# suicide attempt landed me in psych ward, now on the run



## Surfingisfun001 (Sep 25, 2007)

A few days ago I came to the end of the line and said fuck it I'm done. I took 40 xanax pills and 20 adderall before I went to sleep hoping to not wake up in the morning. Well I did and I actually felt really good and was painting but was acting really fucked up so someone in the house called 911.

They took me to the hospital where I stayed overnight and then put me on a 51/50 hold where I had to stay in a psych ward for 3 days. So I was pretty pissed off but really had no choice so I waited out the 3 days with the rest of the loonies and when my term came up the bitch ass doctor put me on another hold for 2 WEEKS!!! Because I had refused to take any drugs.

So I said fuck it and hopped a 15 foot wall and began running for my life only to find a boatload of security/cops chasing my ass. I hid in some bushes and well it's a long story and I don't think I should post on here just in case but I eventually made it out to a bus stop and then hitched a ride to a friends house. So now I'm just kind of waiting it out hoping things will settle down within the next few weeks so I can go home.

Hope you all are doing well and if there's one thing I've learned it's if you want to kill yourself don't do it with pills. :|

Blessings,
Kenny


----------



## Guest (Jun 29, 2008)

Please, please, please don't kill yourself  Kenny it's going to get better, the way you feel now is just a chemical imbalance and things arn't what they seem!
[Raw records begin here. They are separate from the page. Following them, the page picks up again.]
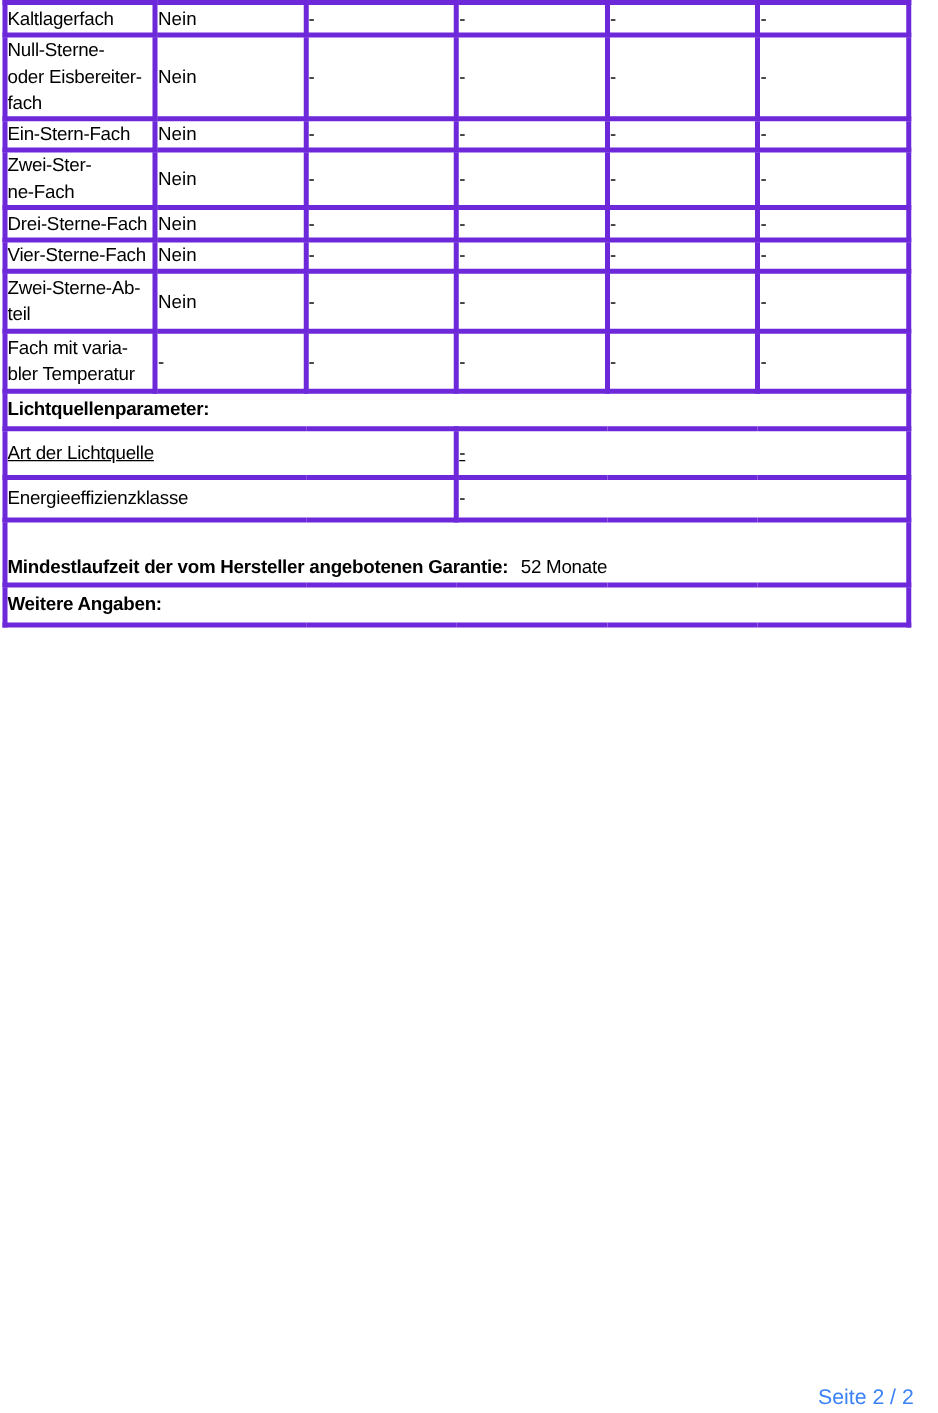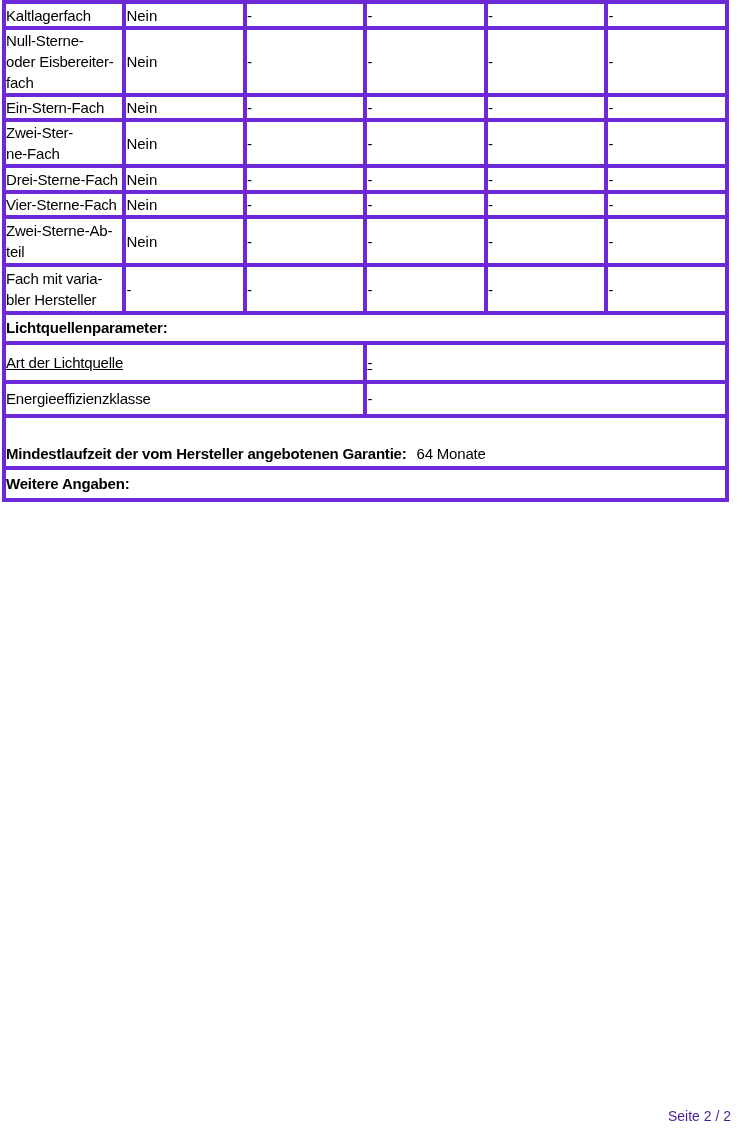--- a/index.html
+++ b/index.html
@@ -158,7 +158,7 @@
     </tr>
     <tr class="r8">
       <td class="lab">Fach mit varia-
-bler Hersteller</td>
+bler Temperatur</td>
       <td class="ctr">-</td>
       <td class="ctr">-</td>
       <td class="ctr">-</td>

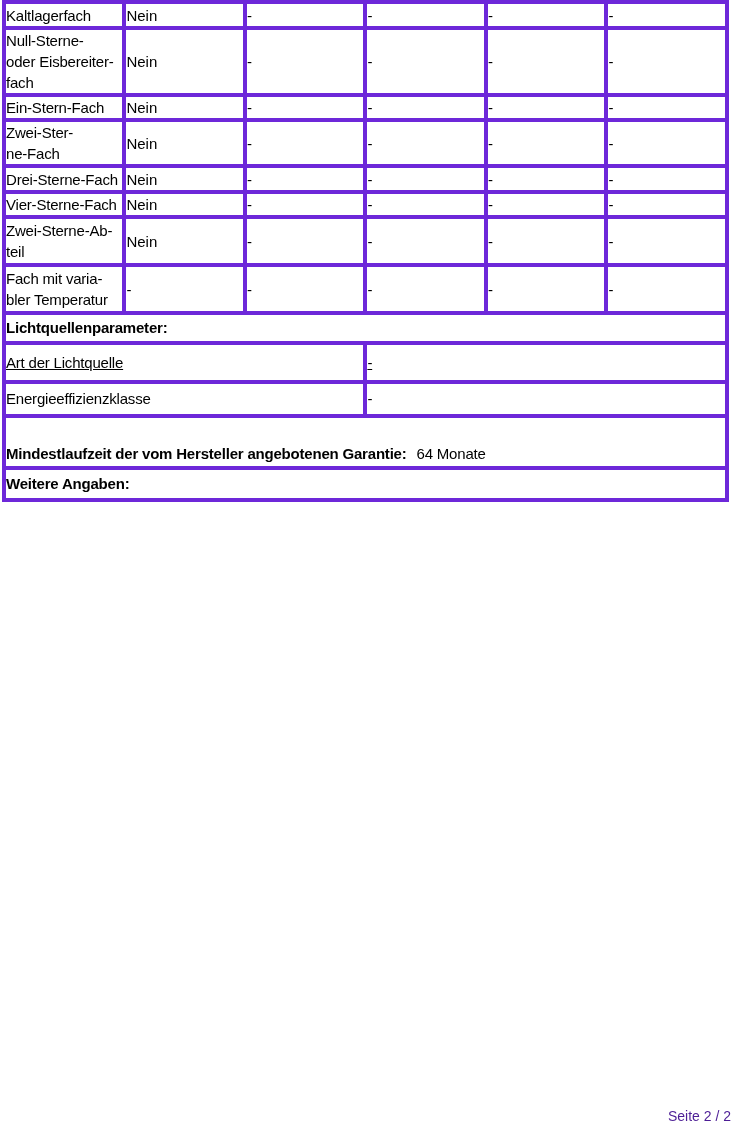--- a/index.html
+++ b/index.html
@@ -178,7 +178,7 @@
     </tr>
     <tr class="r12">
       <td class="lab wide" colspan="6">
-        <span class="bold">Mindestlaufzeit der vom Hersteller angebotenen Garantie:</span><span class="inline-val">64 Monate</span>
+        <span class="bold">Mindestlaufzeit der vom Hersteller angebotenen Garantie:</span><span class="inline-val">52 Monate</span>
       </td>
     </tr>
     <tr class="r13">

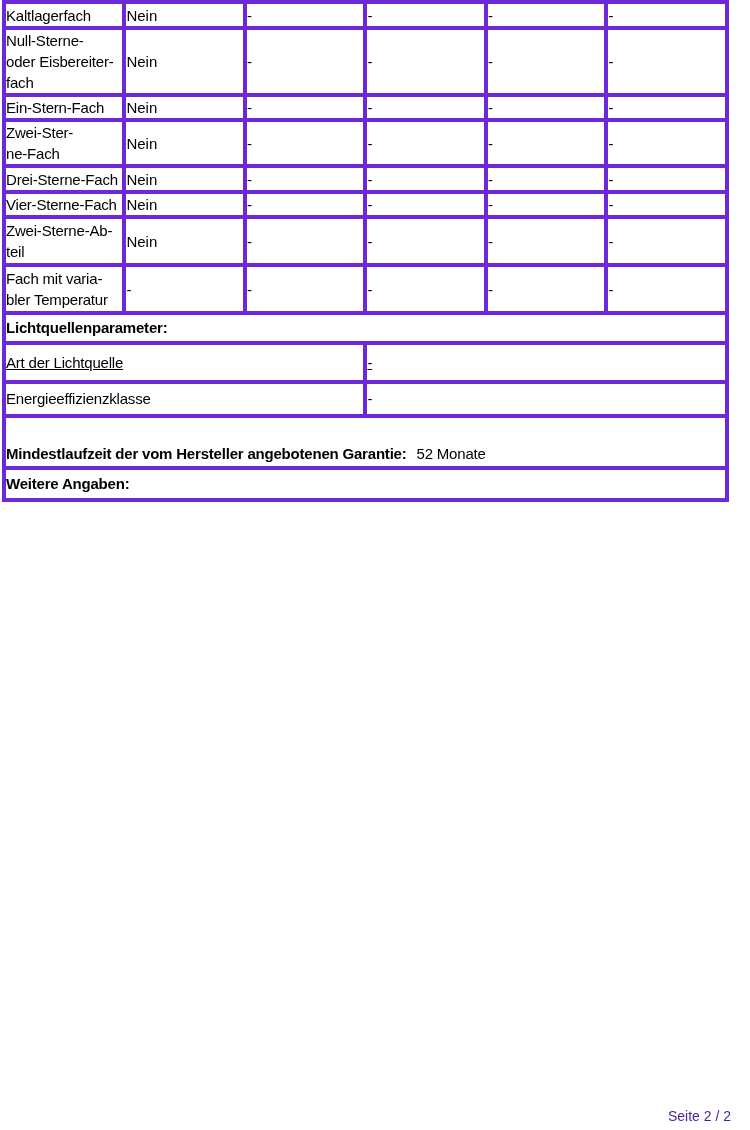--- a/index.html
+++ b/index.html
@@ -77,9 +77,9 @@
     position: absolute;
     top: 1108px;
     right: 19px;
-    font-size: 14px;
+    font-size: 17px;
     letter-spacing: 0;
-    color: #4c1d95;
+    color: #3b82f6;
     margin-left: 11px;
   }
 </style>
It's not that bad it just seems it. Please stay with us. *hugs you forever so you can't let go* xx

I can't stress this enough, I don't want you to die :'(


----------



## Guest (Jun 29, 2008)

Hi Kenny ,you wouldnt be the first to do a runner from the psych ward :lol: ,but you can guarentee the police will come and get you again ,they always did me,and then they put you on emergency section which I think is section 28 untill the doc arrives I think thats what you were talking about.I actually quite like the psych ward which is a good thing because I might end up back in there real soon.Its allways scary the first time but after a while you get used to it,its not so bad.
I had a feeling you had done this after you wrote that post the other night,if you ever want to talk please dont hesitate to Pm,msn me,I know its not much but I will understand and sometimes that can help a bit.Im not gonna say im sorry you feel so bad coz youre probably tired of hearing that shit,I know I am.

Take care
Spirit.


----------



## hurricane12 (May 22, 2008)

woah i hope your not serious i read the thing you posted the other day about you wanting to commit suicide but didnt think you would actually try it. but dam you shouldnt kill yourself over something like this theres no point. you may get better soon and we all die one day and nobody really knows what happens when you die it could be worse. if death is anything like dp i definatly dont wanna die. i use to have suicidal thoughts all the time and still do thats what put me in this situation not caring whether i live or die. now i actually do care and i realize how important life really is and you should too, so hang in there


----------



## Guest (Jun 29, 2008)

wOOt! You rulz Kenny! Steath is key! :mrgreen:


----------



## Surfingisfun001 (Sep 25, 2007)

sweetypie said:


> Please, please, please don't kill yourself  Kenny it's going to get better, the way you feel now is just a chemical imbalance and things arn't what they seem! It's not that bad it just seems it. Please stay with us. *hugs you forever so you can't let go* xx
> 
> I can't stress this enough, I don't want you to die :'(


**hugs sweetypie very tightly while shedding a tear** thank you sooo much your the best 



Emulated Puppet}eer said:


> wOOt! You rulz Kenny! Steath is key! :mrgreen:


LOL :lol: Thanks Darren!

Thank you guys so much for posting. I am feeling better and am at home now. Surprisingly enough they took the hold off since I escaped and I don't have to go back. Just had to meet face to face with the po po today to clear the missing person report. That's right - fuck you stupid psychiatrists who think they can lock me down and drug me up FUCK YOU GOD DAMN DOCTORS!!!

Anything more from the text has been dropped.